• Assignment
Under this line is a listing; return exactly the lines starting at the one with "with the rostral" and running down to the one with "inarmatus, n. sp.", and leave out its pictures.

• Task data
════════════════════

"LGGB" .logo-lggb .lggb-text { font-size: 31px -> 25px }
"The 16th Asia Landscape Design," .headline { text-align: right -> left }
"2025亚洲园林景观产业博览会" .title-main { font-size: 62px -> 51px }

════════════════════

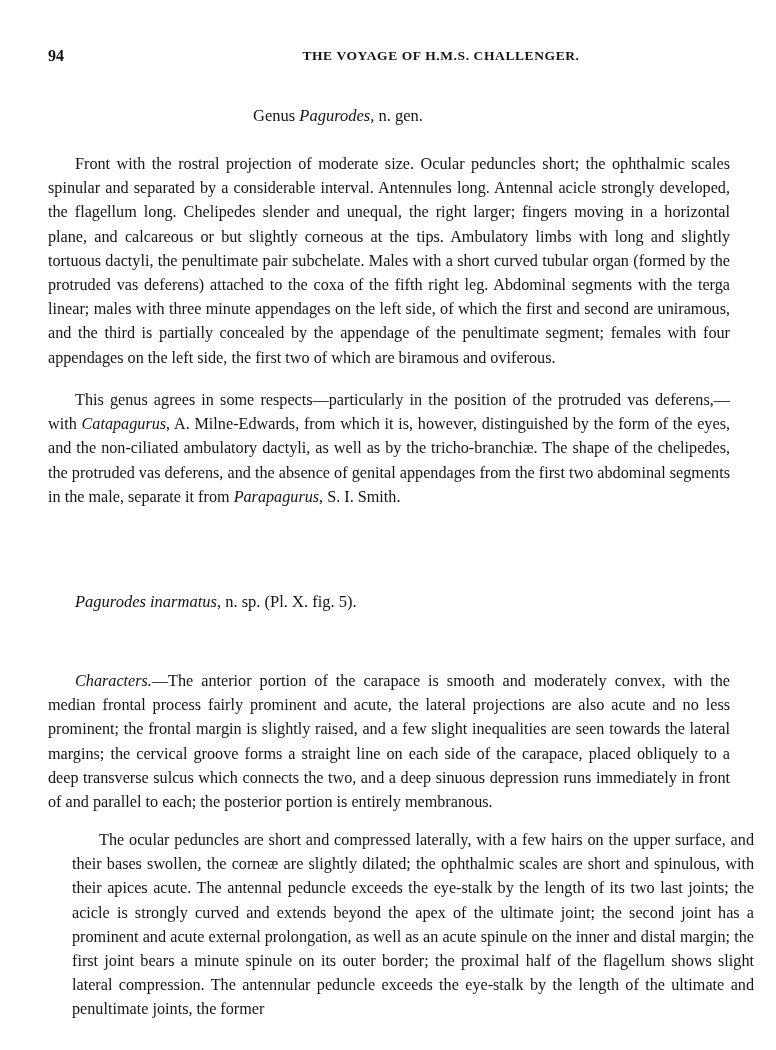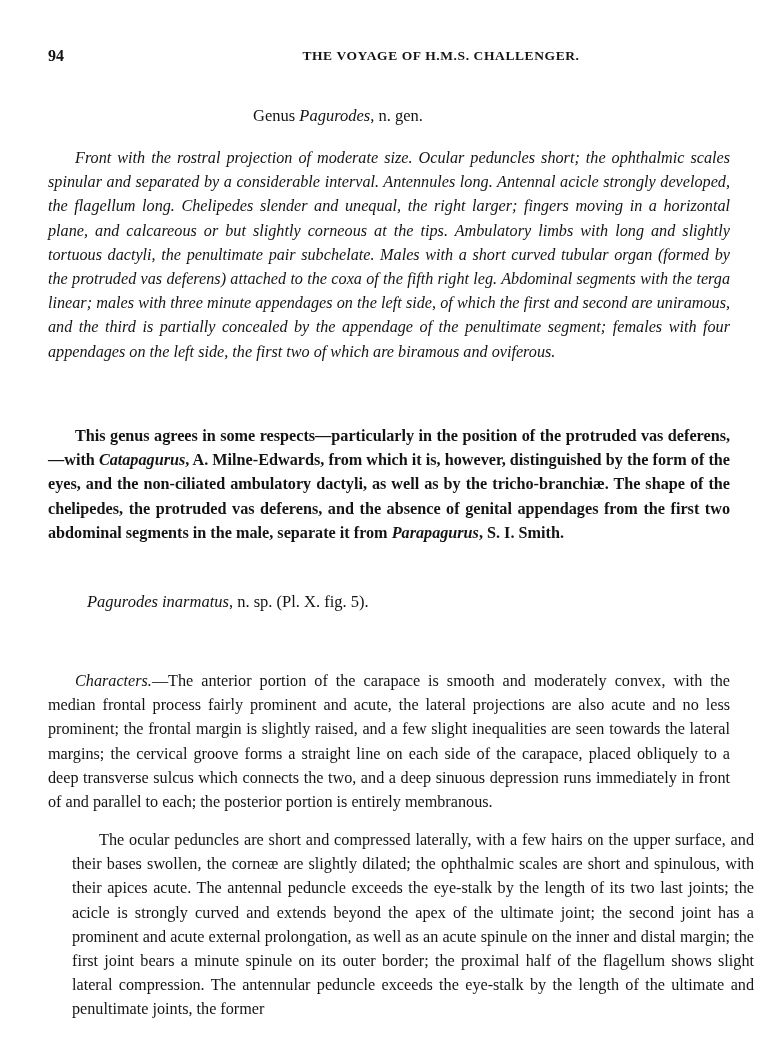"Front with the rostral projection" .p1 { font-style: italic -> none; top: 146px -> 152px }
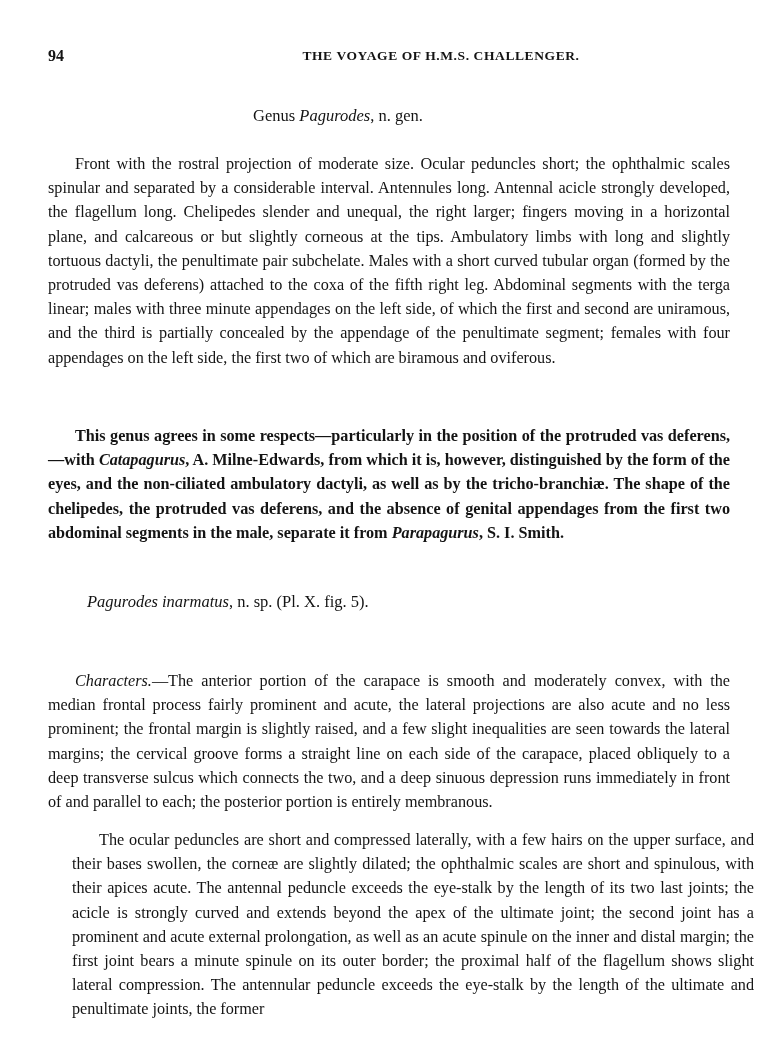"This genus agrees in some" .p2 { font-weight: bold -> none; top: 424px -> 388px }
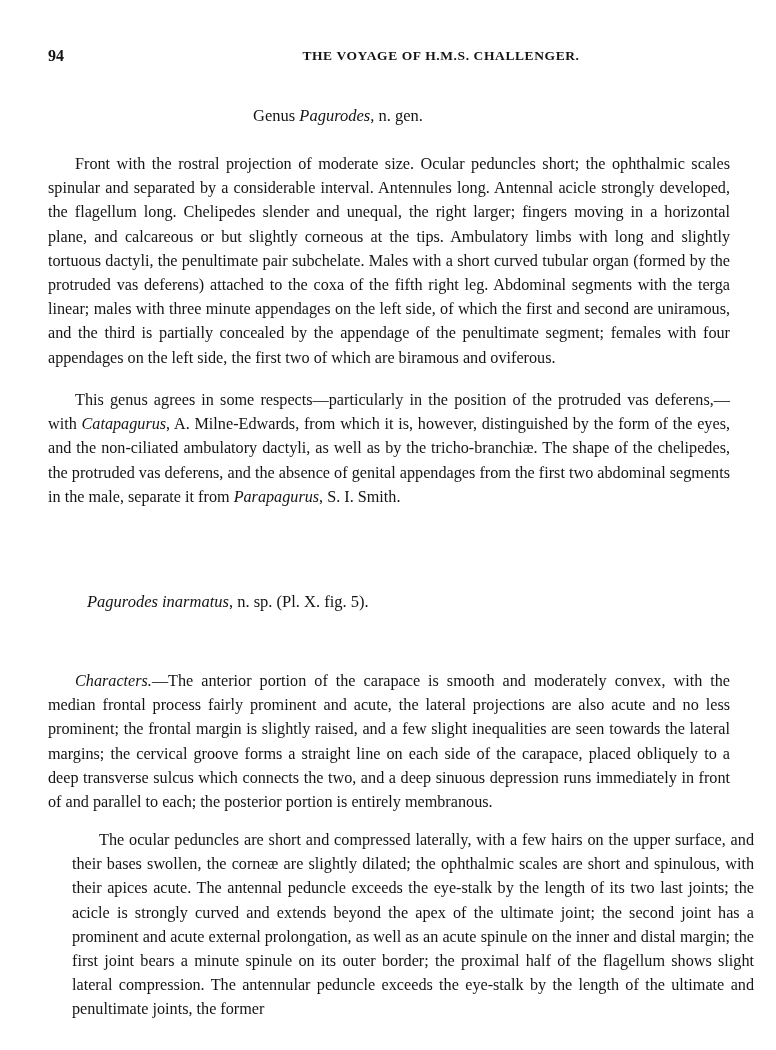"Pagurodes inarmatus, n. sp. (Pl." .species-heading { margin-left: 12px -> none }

════════════════════

• Written reply
"Front with the rostral projection" .p1 { font-style: italic -> none; top: 146px -> 152px }
"This genus agrees in some" .p2 { font-weight: bold -> none; top: 424px -> 388px }
"Pagurodes inarmatus, n. sp. (Pl." .species-heading { margin-left: 12px -> none }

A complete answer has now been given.